Since the problem limits nums[i] to the range [1, 30], we can identify all prime numbers up to 30: [2, 3, 5, 7, 11, 13, 17, 19, 23, 29]. This gives us only 10 primes to work with.

The key insight is that for a product of multiple numbers to be square-free, each prime factor across all numbers can appear at most once in total. If we multiply two numbers that share a common prime factor, the product won't be square-free. For instance, multiplying 6 = 2 × 3 with 10 = 2 × 5 gives 60 = 2² × 3 × 5, which isn't square-free because 2 appears twice.

This constraint suggests we can represent which primes are "used" in our subset using a bitmask. With 10 primes, we need 10 bits, where bit i indicates whether the i-th prime is present in our product. This gives us 2^10 = 1024 possible states.

We can use dynamic programming where f[state] represents the number of ways to form subsets whose product has exactly the prime factors indicated by the bitmask state.

For each number x in the range [2, 30]:

• First, check if x itself is square-free (skip numbers like 4, 9, 25 which contain squared primes)
• Find which primes divide x and represent this as a bitmask
• For each existing state, if we can add x to subsets with that state (meaning no prime conflicts), we update the count

The number 1 is special - it doesn't contribute any prime factors, so we can include any number of 1's in any subset. If there are cnt[1] ones in the array, we can choose to include 0, 1, 2, ..., or all of them, giving us 2^cnt[1] choices for each valid subset configuration.

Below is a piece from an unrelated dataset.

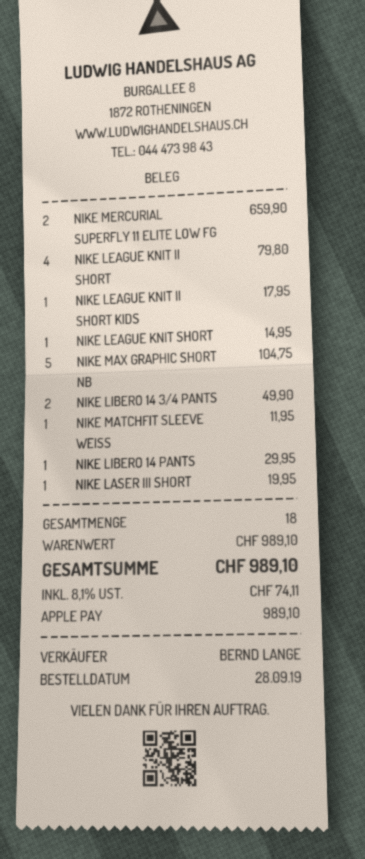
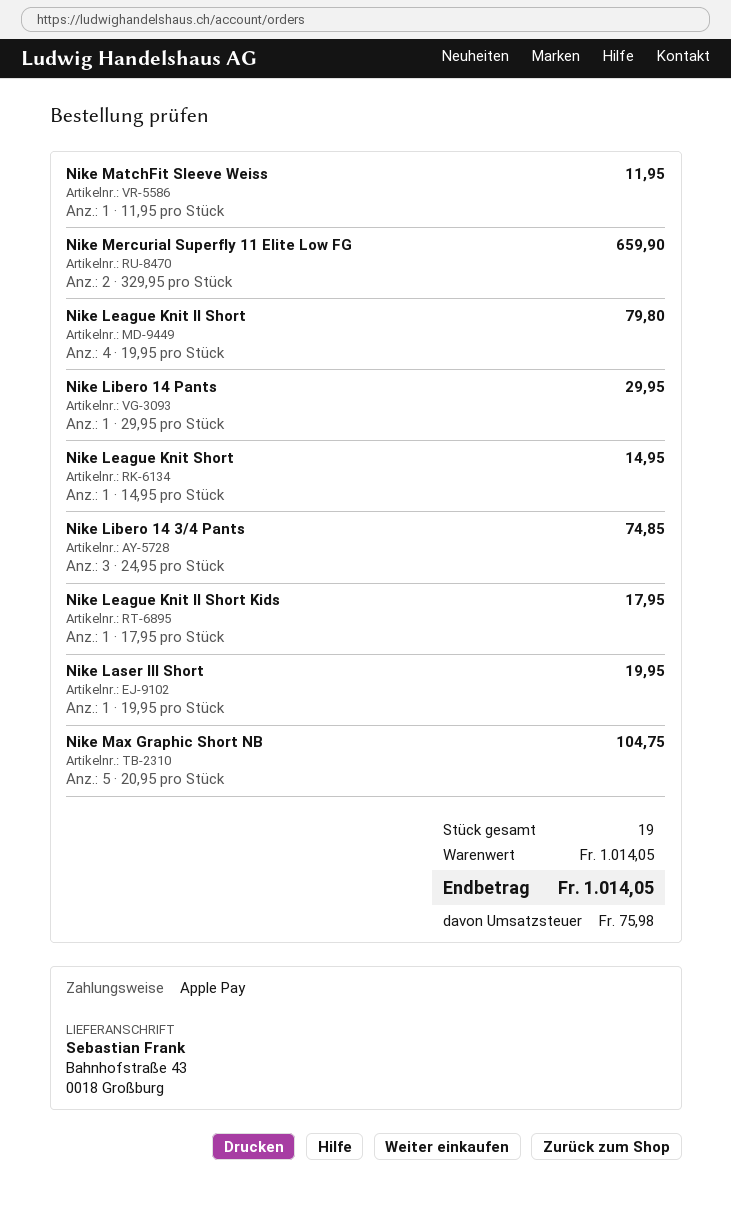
NIKE LIBERO 14 3/4 PANTS: 2 for 49.90 -> 3 for 74.85
total quantity: 18 -> 19
subtotal: 989.10 -> 1014.05
tax: 74.11 -> 75.98
total: 989.10 -> 1014.05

Learn more about Math, Dynamic Programming and Bitmask patterns.

Solution Approach

We implement the solution using state compression dynamic programming with bitmasks to track which prime factors are used.

Step 1: Preprocessing

• Define the list of primes up to 30: primes = [2, 3, 5, 7, 11, 13, 17, 19, 23, 29]
• Count the frequency of each number in nums using Counter
• Initialize DP array f of size 2^10 where f[state] represents the number of ways to form subsets with prime factors represented by the bitmask state

Step 2: Handle the special case of 1

• Set f[0] = 2^cnt[1] because we can choose any subset of 1's (including empty subset)
• The number 1 has no prime factors, so it only affects the empty state

Step 3: Process each number from 2 to 30

For each number x in range [2, 30]:

1. Skip invalid numbers:

   • Skip if cnt[x] == 0 (number not in array)
   • Skip if x is divisible by perfect squares: x % 4 == 0 or x % 9 == 0 or x % 25 == 0

2. Calculate the prime mask for x:

   mask = 0
   for i, p in enumerate(primes):
       if x % p == 0:
           mask |= 1 << i

   This creates a bitmask where bit i is set if prime primes[i] divides x.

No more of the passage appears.